Web document revisions
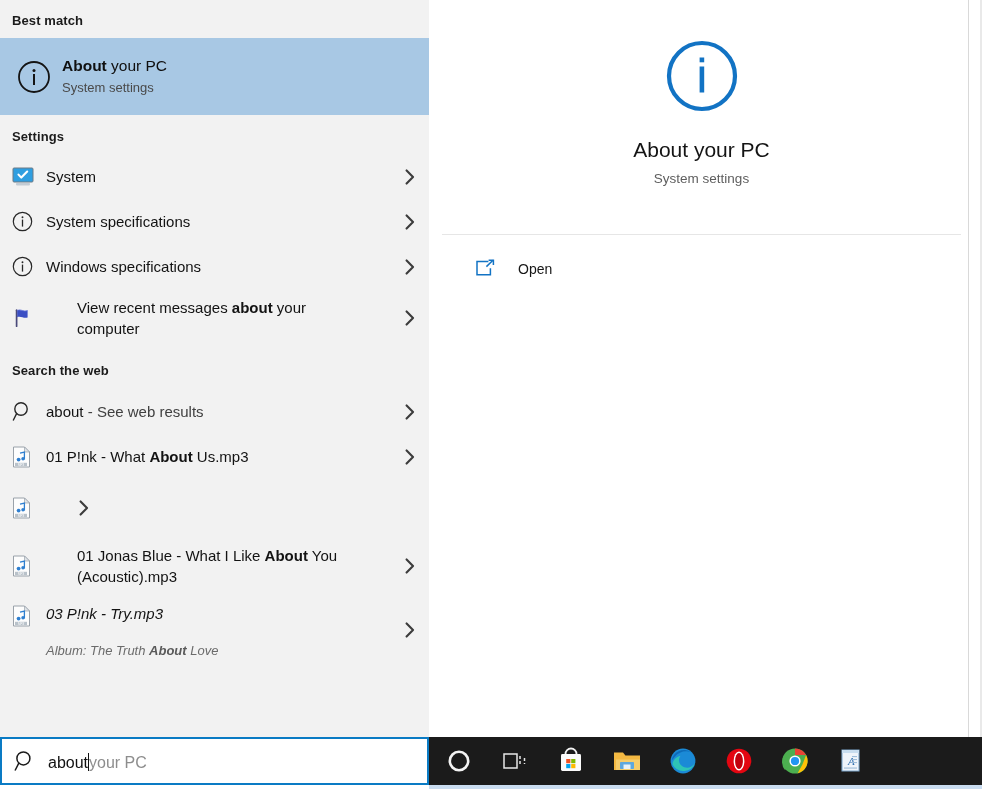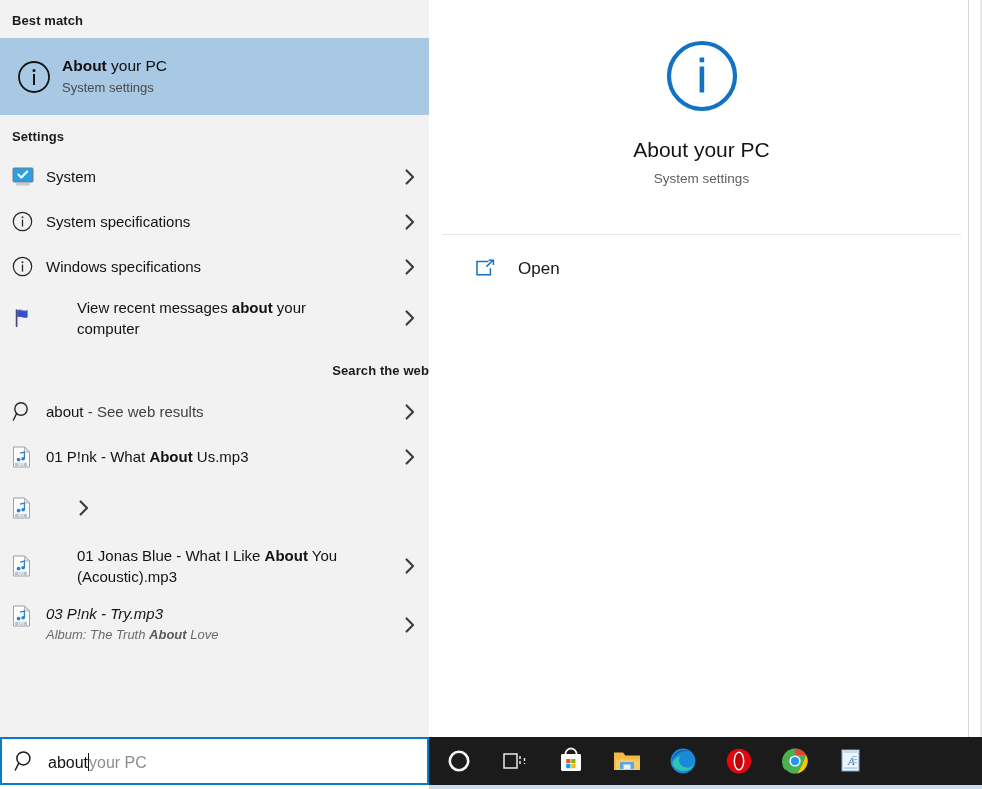--- a/index.html
+++ b/index.html
@@ -162,7 +162,7 @@
     align-items: center;
   }
   .action-label {
-    font-size: 17px;
+    font-size: 14px;
     color: #161616;
     margin-left: 10px;
   }

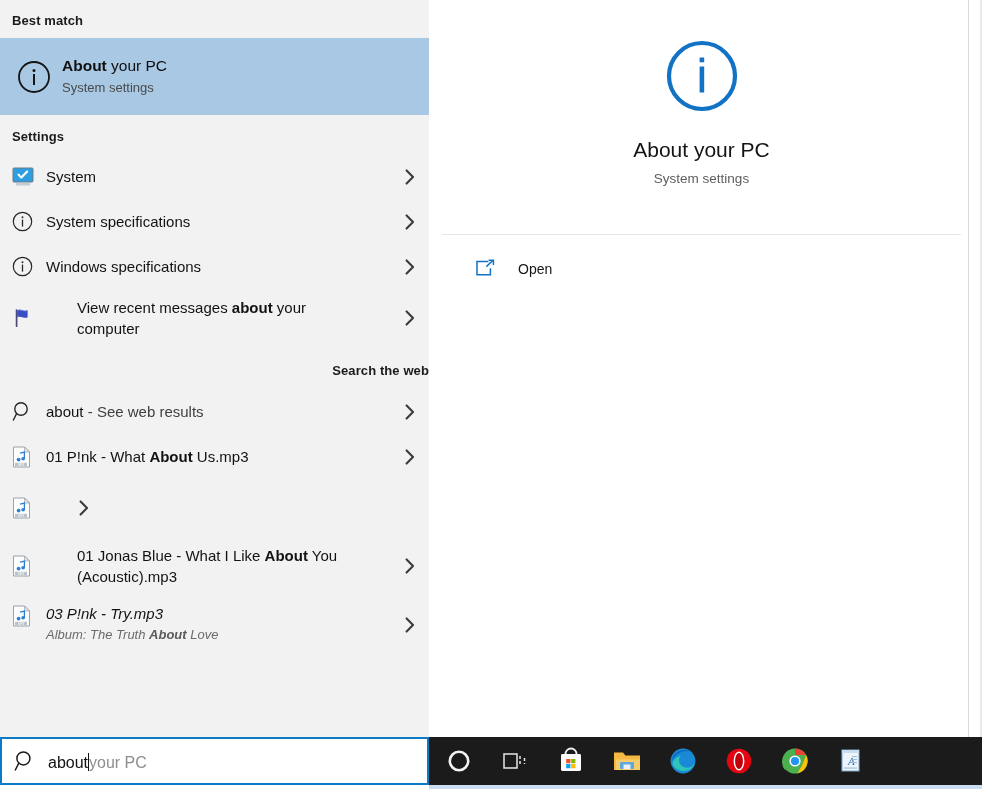--- a/index.html
+++ b/index.html
@@ -38,7 +38,7 @@
   }
   .sh-best   { padding-top: 13px; padding-bottom: 10px; }
   .sh-set    { padding-top: 14px; padding-bottom: 10px; }
-  .sh-web    { padding-top: 16px; padding-bottom: 11px; text-align: right; }
+  .sh-web    { padding-top: 16px; padding-bottom: 11px; }
   .sh-music  { padding-top: 16px; padding-bottom: 11px; }
 
   

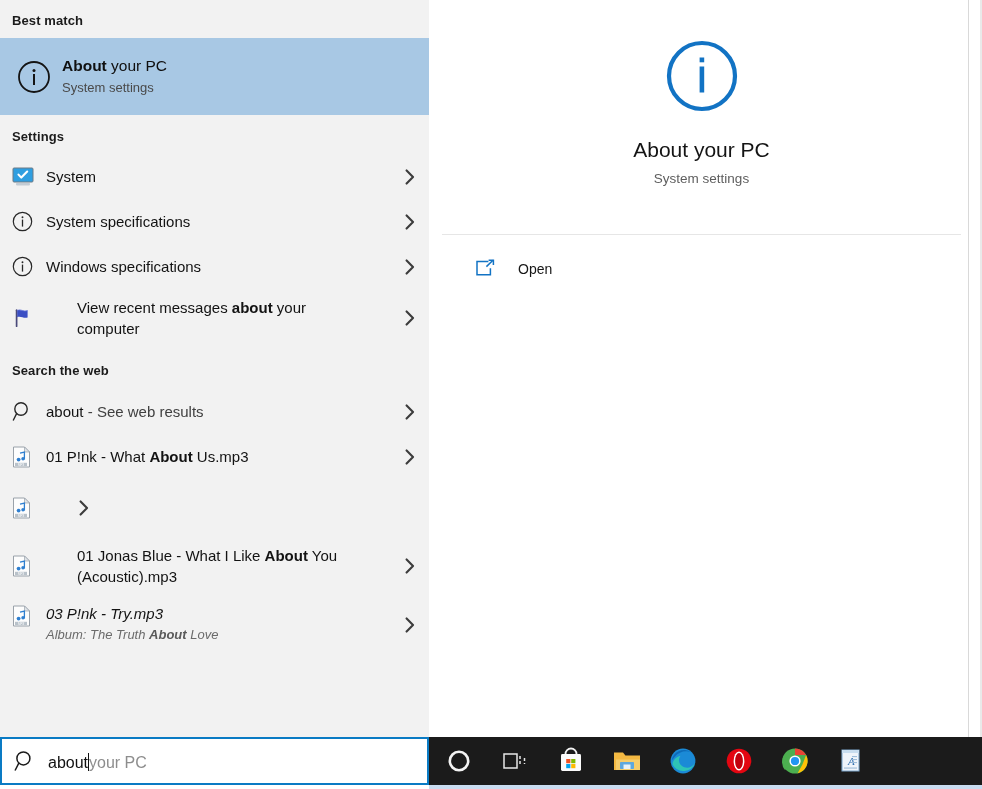--- a/index.html
+++ b/index.html
@@ -104,7 +104,7 @@
     font-size: 13px;
     color: #6b6b6b;
     line-height: 19px;
-    margin-top: 1px;
+    margin-top: 17px;
   }
   .res-sub b { font-weight: bold; color: #5a5a5a; }
   .muted { color: #404040; }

▶ _Problem to work on_
Starting at the first line of the records above, set down each line exactly through the one that holds "13px; padding-bottom: 10px;". Omit pictures.

▶ _Solution_
--- a/index.html
+++ b/index.html
@@ -162,7 +162,7 @@
     align-items: center;
   }
   .action-label {
-    font-size: 17px;
+    font-size: 14px;
     color: #161616;
     margin-left: 10px;
   }

--- a/index.html
+++ b/index.html
@@ -38,7 +38,7 @@
   }
   .sh-best   { padding-top: 13px; padding-bottom: 10px; }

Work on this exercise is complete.